For example, common wrapping 60, made of paper tapes, is placed over the bundle of electrically insulated strands 12 formed in this manner. A further element for improving multiple parallel conductors 10, illustrated in Figs. 1 and 2, includes a rip cord 62 underneath wrapping 60, extending in the longitudinal direction along the entire length of the multiple parallel conductor 10, so that the wrapping 60 can be removed easily and cost-effectively during manufacture of the windings for electrical devices and machines, i.e. at the same time when the continuously transposed cables are wound.

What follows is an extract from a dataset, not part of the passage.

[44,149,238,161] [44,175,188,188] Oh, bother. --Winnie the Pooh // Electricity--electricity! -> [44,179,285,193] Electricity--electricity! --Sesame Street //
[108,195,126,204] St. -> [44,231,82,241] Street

Yet another element for improving multiple parallel conductors 10, illustrated in Fig. 1, includes a support tape 64. On the outside of the common wrapping 60 of strands 12, support tape 64 is disposed, that extends in the longitudinal direction of the multiple parallel conductor 10 and which is coated with an adhesive and affixed to the wrapping 60. Support tape 64 has the purpose to hold the individual elements of wrapping 60 together after the rip cord is torn, so that the wrapping 60 can be removed easily and completely without contamination from loose constituents of the wrapping.
In the embodiment illustrated in Fig. 2, support tape 64 extends parallel to the longitudinal direction of multiple parallel conductor 10, but is placed between one of the stacks of strands 12 and the inside of the wrapping 60 on that side of the multiple parallel conductor 10 which faces away from rip cord 62. A more thorough description of these and other improvements for multiple parallel conductor 10 can be found in U.S. Patent No. 5,962,945, the entirety of which is incorporated herein by reference.

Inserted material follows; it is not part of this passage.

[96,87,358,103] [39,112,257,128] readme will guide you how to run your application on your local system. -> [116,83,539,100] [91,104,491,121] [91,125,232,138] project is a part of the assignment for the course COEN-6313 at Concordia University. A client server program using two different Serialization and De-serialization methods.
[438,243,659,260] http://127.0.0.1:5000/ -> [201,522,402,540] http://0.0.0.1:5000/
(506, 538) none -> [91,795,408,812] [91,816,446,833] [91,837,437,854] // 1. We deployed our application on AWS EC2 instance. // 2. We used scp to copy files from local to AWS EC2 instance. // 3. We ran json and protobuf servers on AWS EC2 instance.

In one embodiment of the present invention as illustrated in Fig. 6, a cable assembly line 300 is provided. Assembly line 300 comprises a roller 302 containing bare conductor 18. Conductor 18 is spun off of roller 302 then through an in-line annealer 304 for applying the solderable enamel in an appropriate thickness by way of a metering die or other such manufacturing device. Positioned after in-line annealer 304, an RO (Reverse Osmosis purified) water bath 306, sponge wipes 308 and air dryer 310 are configured to remove excess solderable enamel and provide initial cooling for conductor 18 and solderable enamel layer 20.

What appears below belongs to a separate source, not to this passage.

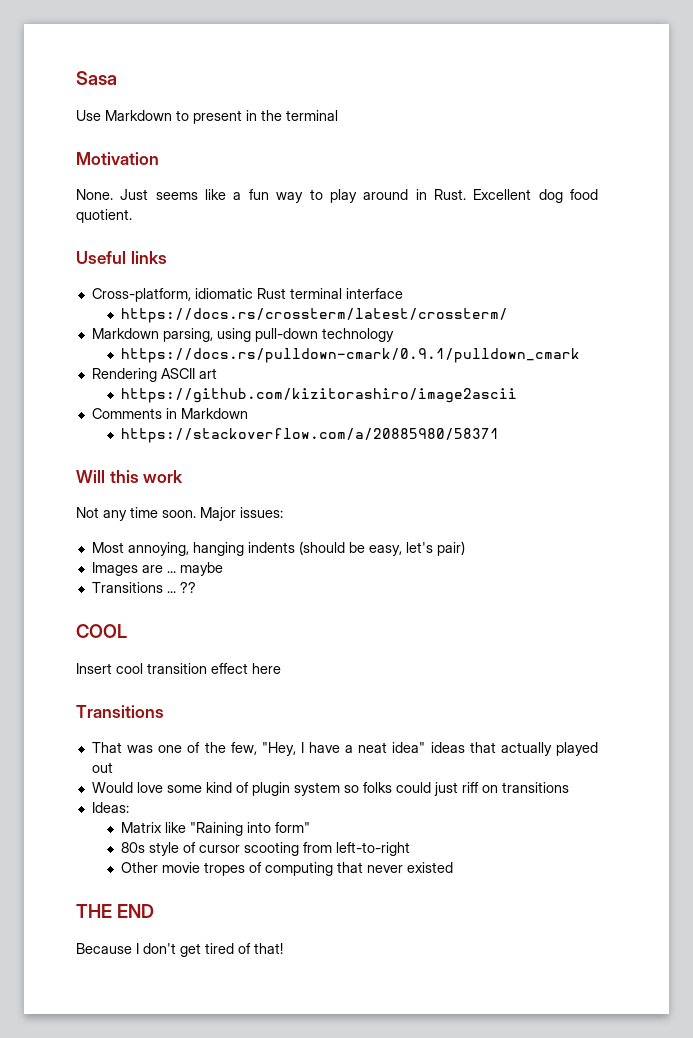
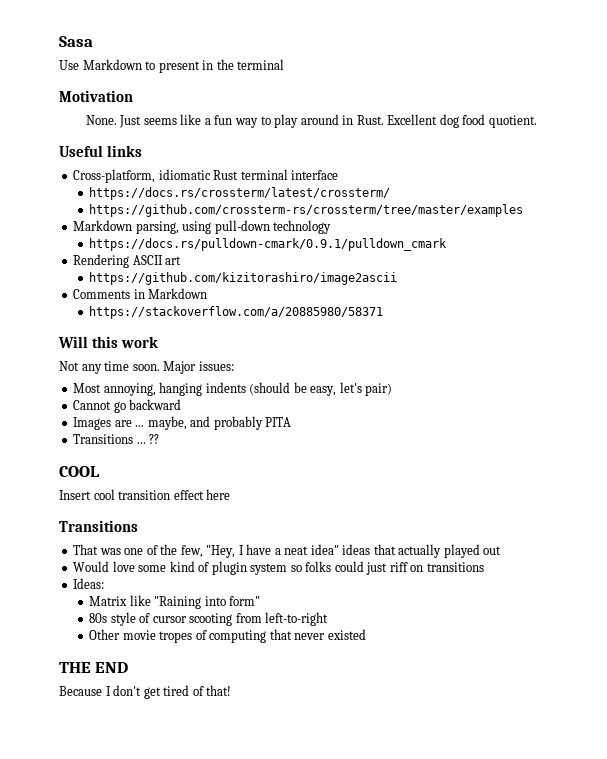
(508, 315) none -> [89,204,524,217] // https://github.com/crossterm-rs/crossterm/tree/master/examples
(465, 548) none -> [73,399,182,413] // Cannot go backward
[179,562,223,576] maybe -> [147,416,292,430] maybe, and probably PITA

An enamel oven 312 is positioned at the end of assembly line 300 so that conductor 18, having the just applied solderable enamel thereon, revolves on continuous rollers through oven 312 until the solderable enamel dries into solderable enamel layer 20. An application device 314 is positioned outside of enamel oven 312 so that after solderable enamel layer 20 is cured, insulating varnish and epoxy may be applied to form insulating varnish layer 30 and epoxy layer 40, to be dried and cured in the same enamel oven 312. The process for each step in the application process is described in more detail below.
In one embodiment of the present invention as illustrated in flow chart of Fig. 5, strands 12 are generated for use in multiple parallel connector 12. At step 200, a conducting material is chosen to form conductor 18 of strand 12. After the material is selected, such as copper, at step 202, conductor 18 is drawn and milled into the proper thickness and shape to form multiple parallel conductor 10, such as flattened, substantially rectangular, strips for use in continuously transposed cables. Conductor 18 is then loaded onto rollers 302.
Next, at step 204, a solderable enamel is placed onto conductor 18 of strand 12. In order to prevent oxidation, the entire surface of conductor 18 is covered quickly. The solderable enamel used in solderable enamel layer 20 is applied in liquidized form. As illustrated in Fig. 6, at step 206, conductor 18 is drawn under a metering die within in-line annealer 304 so as to remove the excess solderable enamel, so as to form the Uniformly thick solderable enamel layer 20 on conductor 18. As discussed previously, the metering die is set so as to form a solderable enamel layer 20 that, when cured, is substantially 0.0004 inches thick, however, this thickness may be adjusted as necessary.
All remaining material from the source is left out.